I froze to my bone on hearing this. As a certified basic HIV/AIDS educator, I’m aware that antiretroviral therapy is an important part of the curriculum, with an emphasis on ARVs as one of a number of ways to enhance the life of sufferers. ARVs never have and do not cure AIDS or HIV for that matter.

Thus as we commemorate three decades of HIV, we need to remember the under-thirty generation, for whom the epidemic has always been a way of both vocabulary and life; a generation that didn’t have to deal with the shock-value of the emergence of an incurable disease. For them, HIV/AIDS is one of the many other chronic diseases.
EstherWambui/Photos
Two TCE [South Africa] Field Officers give an HIV/AIDS
awareness lesson to a teenage girl

Is it time to revisit the focus of ARVs education or do we need to implement an altogether new program?

While we must continue giving hope to those already infected, we need to make sure that the uninfected know all there is to know about these drugs. Let’s have an ARV-only program. A program that tells the young that yes ARVs are there. Yes, they are available although to a relatively small and select number in poor countries. And yes, they do improve the quality of life for the infected. Likewise, I believe time has come to revisit the education of earlier years. Be forthright, open, frank, and remind people that these drugs are not a cure.

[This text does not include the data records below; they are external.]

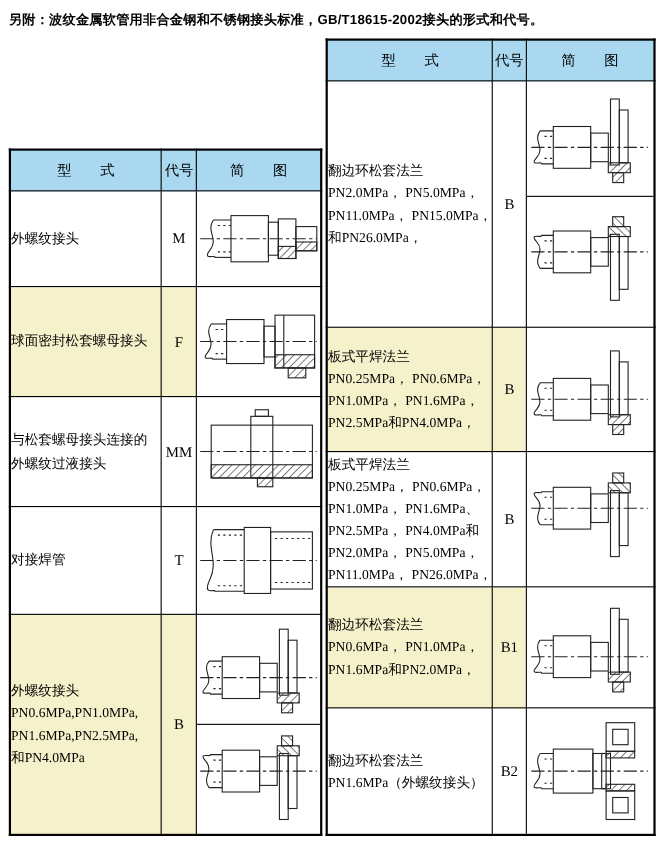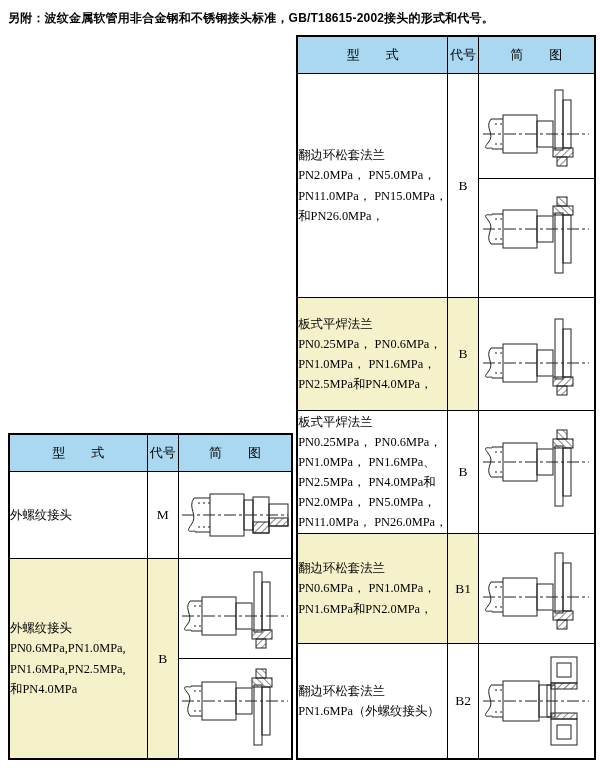--- a/index.html
+++ b/index.html
@@ -66,20 +66,85 @@
                   <rect x="73" y="25" width="16" height="36" fill="none" stroke="#222" stroke-width="1"></rect>
                   <rect x="89" y="32" width="19" height="22" fill="none" stroke="#222" stroke-width="1"></rect>
                   <rect x="73" y="50" width="16" height="11" fill="url(#hatch)" stroke="#222" stroke-width="1"></rect>
                   <rect x="89" y="46" width="19" height="8" fill="url(#hatch)" stroke="#222" stroke-width="1"></rect>
                 </svg>
               </div>
             </td>
           </tr>
           <tr>
             <td class="type hl">
+              <div class="tline">球面密封松套螺母接头</div>
+            </td>
+            <td class="code hl">F</td>
+            <td class="dia">
+              <div class="diag" style="height: 99px;">
+                <svg width="110" height="99" viewBox="0 0 110 99">
+                  <line x1="2" y1="49.5" x2="108" y2="49.5" stroke="#222" stroke-width="1" stroke-dasharray="12 3 3 3"></line>
+                  <line x1="12" y1="33.5" x2="26" y2="33.5" stroke="#222" stroke-width="1"></line>
+                  <line x1="13" y1="65.5" x2="26" y2="65.5" stroke="#222" stroke-width="1"></line>
+                  <path d="M12,33.5 C5,43.1 17,49.5 9,59.1 S15,62.5 13,65.5" fill="none" stroke="#222" stroke-width="1"></path>
+                  <line x1="16" y1="38.5" x2="26" y2="38.5" stroke="#222" stroke-width="1" stroke-dasharray="2 3"></line>
+                  <line x1="16" y1="60.5" x2="26" y2="60.5" stroke="#222" stroke-width="1" stroke-dasharray="2 3"></line>
+                  <rect x="26" y="29.5" width="34" height="40" fill="none" stroke="#222" stroke-width="1"></rect>
+                  <rect x="60" y="35.5" width="10" height="28" fill="none" stroke="#222" stroke-width="1"></rect>
+                  <rect x="70" y="25.5" width="36" height="48" fill="none" stroke="#222" stroke-width="1"></rect>
+                  <line x1="78" y1="25.5" x2="78" y2="73.5" stroke="#222" stroke-width="1"></line>
+                  <rect x="70" y="61.5" width="36" height="12" fill="url(#hatch)" stroke="#222" stroke-width="1"></rect>
+                  <rect x="82" y="73.5" width="16" height="9" fill="url(#hatch)" stroke="#222" stroke-width="1"></rect>
+                </svg>
+              </div>
+            </td>
+          </tr>
+          <tr>
+            <td class="type">
+              <div class="tline">与松套螺母接头连接的</div>
+              <div class="tline">外螺纹过液接头</div>
+            </td>
+            <td class="code">MM</td>
+            <td class="dia">
+              <div class="diag" style="height: 99px;">
+                <svg width="110" height="99" viewBox="0 0 110 99">
+                  <line x1="2" y1="49.5" x2="108" y2="49.5" stroke="#222" stroke-width="1" stroke-dasharray="12 3 3 3"></line>
+                  <rect x="12" y="25.5" width="92" height="48" fill="none" stroke="#222" stroke-width="1"></rect>
+                  <rect x="48" y="17.5" width="20" height="56" fill="none" stroke="#222" stroke-width="1"></rect>
+                  <rect x="52" y="11.5" width="12" height="6" fill="none" stroke="#222" stroke-width="1"></rect>
+                  <rect x="12" y="61.5" width="92" height="12" fill="url(#hatch)" stroke="#222" stroke-width="1"></rect>
+                  <rect x="54" y="73.5" width="14" height="8" fill="url(#hatch)" stroke="#222" stroke-width="1"></rect>
+                </svg>
+              </div>
+            </td>
+          </tr>
+          <tr>
+            <td class="type">
+              <div class="tline">对接焊管</div>
+            </td>
+            <td class="code">T</td>
+            <td class="dia">
+              <div class="diag" style="height: 97px;">
+                <svg width="110" height="97" viewBox="0 0 110 97">
+                  <line x1="2" y1="48.5" x2="108" y2="48.5" stroke="#222" stroke-width="1" stroke-dasharray="12 3 3 3"></line>
+                  <line x1="14" y1="20.5" x2="42" y2="20.5" stroke="#222" stroke-width="1"></line>
+                  <line x1="15" y1="76.5" x2="42" y2="76.5" stroke="#222" stroke-width="1"></line>
+                  <path d="M14,20.5 C7,37.3 19,48.5 11,65.3 S17,73.5 15,76.5" fill="none" stroke="#222" stroke-width="1"></path>
+                  <line x1="18" y1="25.5" x2="42" y2="25.5" stroke="#222" stroke-width="1" stroke-dasharray="2 3"></line>
+                  <line x1="18" y1="71.5" x2="42" y2="71.5" stroke="#222" stroke-width="1" stroke-dasharray="2 3"></line>
+                  <rect x="42" y="18.5" width="24" height="60" fill="none" stroke="#222" stroke-width="1"></rect>
+                  <rect x="66" y="22.5" width="38" height="52" fill="none" stroke="#222" stroke-width="1"></rect>
+                  <line x1="70" y1="28.5" x2="102" y2="28.5" stroke="#222" stroke-width="1" stroke-dasharray="2 3"></line>
+                  <line x1="70" y1="68.5" x2="102" y2="68.5" stroke="#222" stroke-width="1" stroke-dasharray="2 3"></line>
+                </svg>
+              </div>
+            </td>
+          </tr>
+          <tr>
+            <td class="type hl">
               <div class="tline">外螺纹接头</div>
               <div class="tline">PN0.6MPa,PN1.0MPa,</div>
               <div class="tline">PN1.6MPa,PN2.5MPa,</div>
               <div class="tline">和PN4.0MPa</div>
             </td>
             <td class="code hl">B</td>
             <td class="dia">
               <div class="diag" style="height: 99px;">
                 <svg width="110" height="99" viewBox="0 0 110 99">
                   <line x1="2" y1="57" x2="108" y2="57" stroke="#222" stroke-width="1" stroke-dasharray="12 3 3 3"></line>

Let emphasis be placed on the ills of long-term use of these drug: The numerous side effects that range from relatively mild ones, to very serious ones that in themselves impact quality of life. Add that to treatment failure, drug toxicity and in some cases, resistance to these drugs. This in itself should disturb the unfazed, the fact that once you’re on ARVs you’re always on ARVs. That you never stop taking them, a concoction of pills for the remainder of your life!

In the fight against HIV, we always hope that everyone gets the message. But as is the way of life, some people might or probably will always fall through the cracks. I’m okay with that as long as they fall knowing that crack is a life-altering one to fall into - one that you eventually pay for with your life.

With an estimated 33.3 million people currently living with the virus, the only thing I can hope for is that the young woman is by all means an exception, not an indicator of her generation’s mindset.

*Abstain, Be Faithful, Condomize, or Do-it-Yourself.